Provide again, from the entries below, every line from the one containing "2) 등급제 알고리즘" through the one containing "- 클라이언트로부터 전달받은", exactly as written, and no other line.

- ENTRIES PROVIDED
════════════════

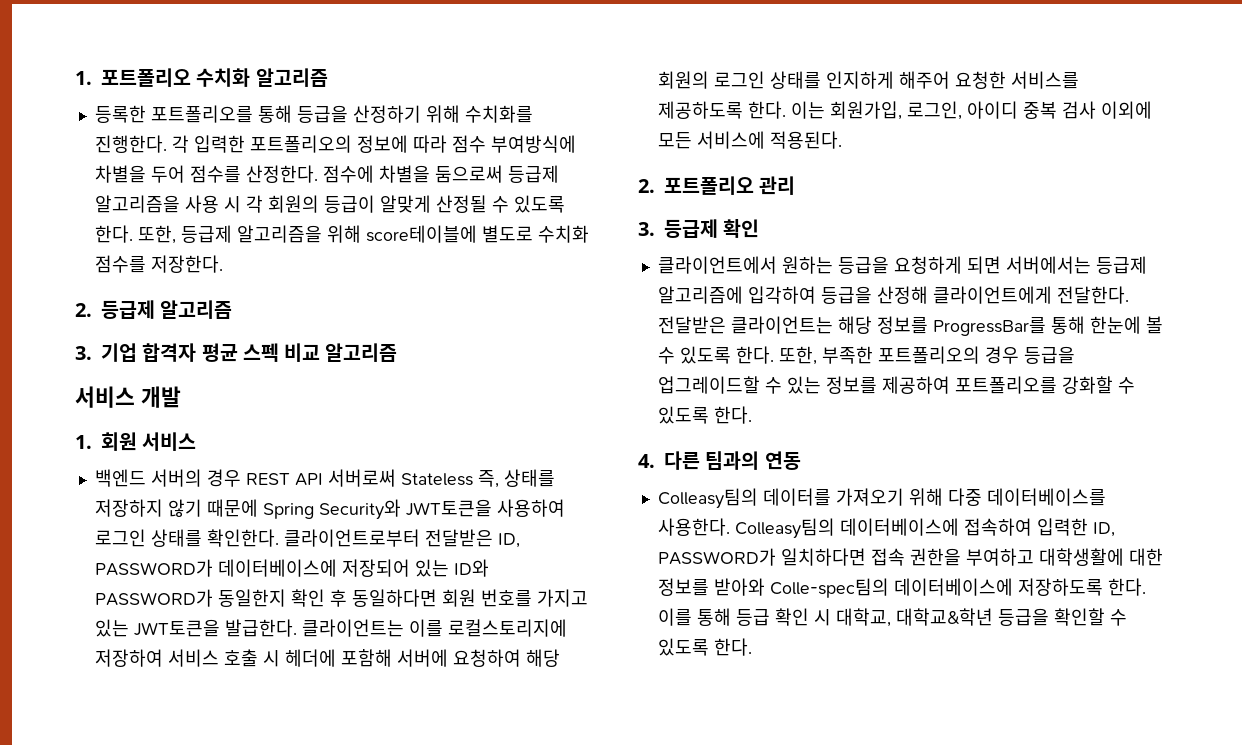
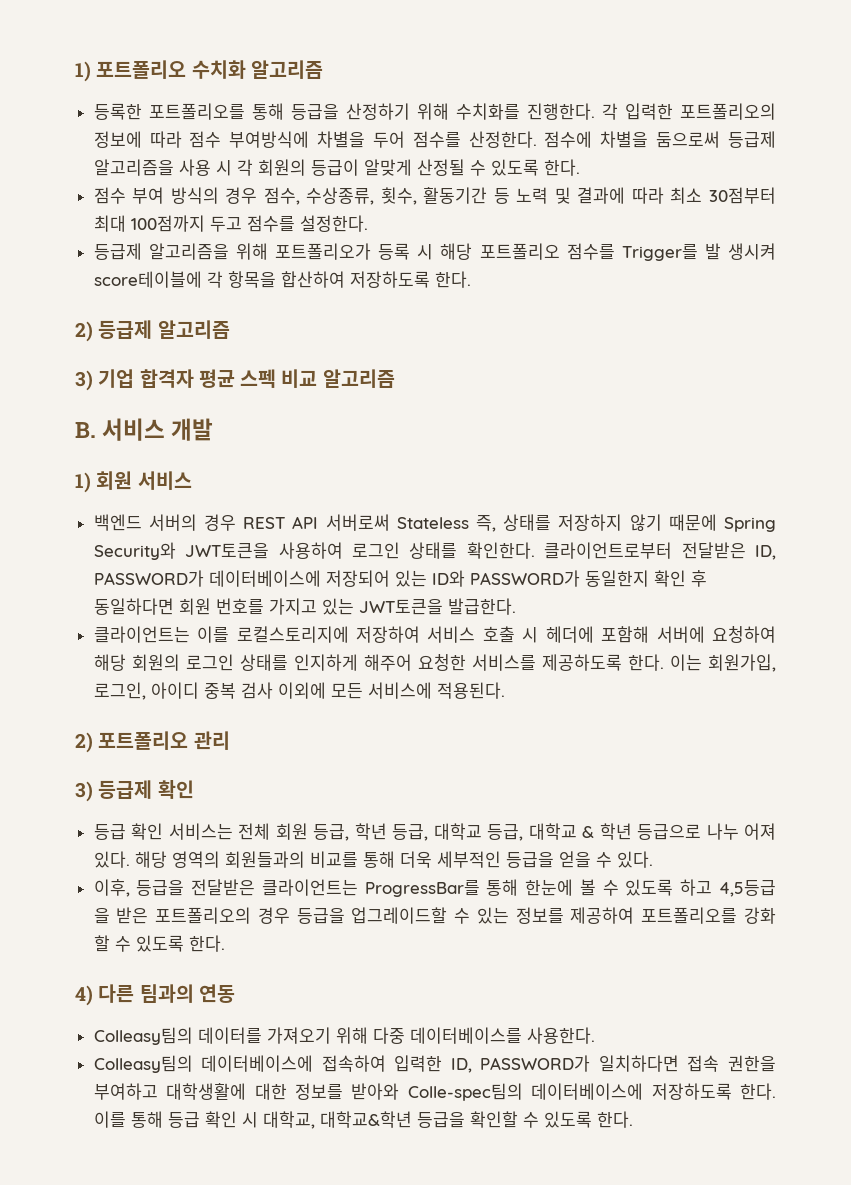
- 1. 포트폴리오 수치화 알고리즘
+ 1) 포트폴리오 수치화 알고리즘
- 점수에 차별을 둠으로써 등급제 알고리즘을 사용 시 각 회원의 등급이 알맞게 산정될 수 있도록 한다. 또한, 등급제 알고리즘을 위해 score테이블에 별도로 수치화 점수를 저장한다.
- 2. 등급제 알고리즘
+ 점수에 차별을 둠으로써 등급제 알고리즘을 사용 시 각 회원의 등급이 알맞게 산정될 수 있도록 한다.
+ 점수 부여 방식의 경우 점수, 수상종류, 횟수, 활동기간 등 노력 및 결과에 따라 최소 30점부터 최대 100점까지 두고 점수를 설정한다.
+ 등급제 알고리즘을 위해 포트폴리오가 등록 시 해당 포트폴리오 점수를 Trigger를 발 생시켜 score테이블에 각 항목을 합산하여 저장하도록 한다.
+ 2) 등급제 알고리즘
- 3. 기업 합격자 평균 스펙 비교 알고리즘
+ 3) 기업 합격자 평균 스펙 비교 알고리즘
- 서비스 개발
+ B. 서비스 개발
- 1. 회원 서비스
+ 1) 회원 서비스
- 클라이언트로부터 전달받은 ID, PASSWORD가 데이터베이스에 저장되어 있는 ID와 PASSWORD가 동일한지 확인 후 동일하다면 회원 번호를 가지고 있는 JWT토큰을 발급한다. 클라이언트는 이를 로컬스토리지에 저장하여 서비스 호출 시 헤더에 포함해 서버에 요청하여 해당 회원의 로그인 상태를 인지하게 해주어 요청한 서비스를 제공하도록 한다.
+ 클라이언트로부터 전달받은 ID, PASSWORD가 데이터베이스에 저장되어 있는 ID와 PASSWORD가 동일한지 확인 후 동일하다면 회원 번호를 가지고 있는 JWT토큰을 발급한다.
+ 클라이언트는 이를 로컬스토리지에 저장하여 서비스 호출 시 헤더에 포함해 서버에 요청하여 해당 회원의 로그인 상태를 인지하게 해주어 요청한 서비스를 제공하도록 한다.
- 2. 포트폴리오 관리
+ 2) 포트폴리오 관리
- 3. 등급제 확인
+ 3) 등급제 확인
- 클라이언트에서 원하는 등급을 요청하게 되면 서버에서는 등급제 알고리즘에 입각하여 등급을 산정해 클라이언트에게 전달한다. 전달받은 클라이언트는 해당 정보를 ProgressBar를 통해 한눈에 볼 수 있도록 한다. 또한, 부족한 포트폴리오의 경우 등급을 업그레이드할 수 있는 정보를 제공하여 포트폴리오를 강화할 수 있도록 한다.
- 4. 다른 팀과의 연동
+ 등급 확인 서비스는 전체 회원 등급, 학년 등급, 대학교 등급, 대학교 & 학년 등급으로 나누 어져 있다. 해당 영역의 회원들과의 비교를 통해 더욱 세부적인 등급을 얻을 수 있다.
+ 이후, 등급을 전달받은 클라이언트는 ProgressBar를 통해 한눈에 볼 수 있도록 하고 4,5등급 을 받은 포트폴리오의 경우 등급을 업그레이드할 수 있는 정보를 제공하여 포트폴리오를 강화 할 수 있도록 한다.
+ 4) 다른 팀과의 연동
- Colleasy팀의 데이터를 가져오기 위해 다중 데이터베이스를 사용한다. Colleasy팀의 데이터베이스에 접속하여 입력한 ID, PASSWORD가 일치하다면 접속 권한을 부여하고 대학생활에 대한 정보를 받아와 Colle-spec팀의 데이터베이스에 저장하도록 한다.
+ Colleasy팀의 데이터를 가져오기 위해 다중 데이터베이스를 사용한다.
+ Colleasy팀의 데이터베이스에 접속하여 입력한 ID, PASSWORD가 일치하다면 접속 권한을 부여하고 대학생활에 대한 정보를 받아와 Colle-spec팀의 데이터베이스에 저장하도록 한다.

════════════════

- FINAL ANSWER
+ 2) 등급제 알고리즘
- 3. 기업 합격자 평균 스펙 비교 알고리즘
+ 3) 기업 합격자 평균 스펙 비교 알고리즘
- 서비스 개발
+ B. 서비스 개발
- 1. 회원 서비스
+ 1) 회원 서비스
- 클라이언트로부터 전달받은 ID, PASSWORD가 데이터베이스에 저장되어 있는 ID와 PASSWORD가 동일한지 확인 후 동일하다면 회원 번호를 가지고 있는 JWT토큰을 발급한다. 클라이언트는 이를 로컬스토리지에 저장하여 서비스 호출 시 헤더에 포함해 서버에 요청하여 해당 회원의 로그인 상태를 인지하게 해주어 요청한 서비스를 제공하도록 한다.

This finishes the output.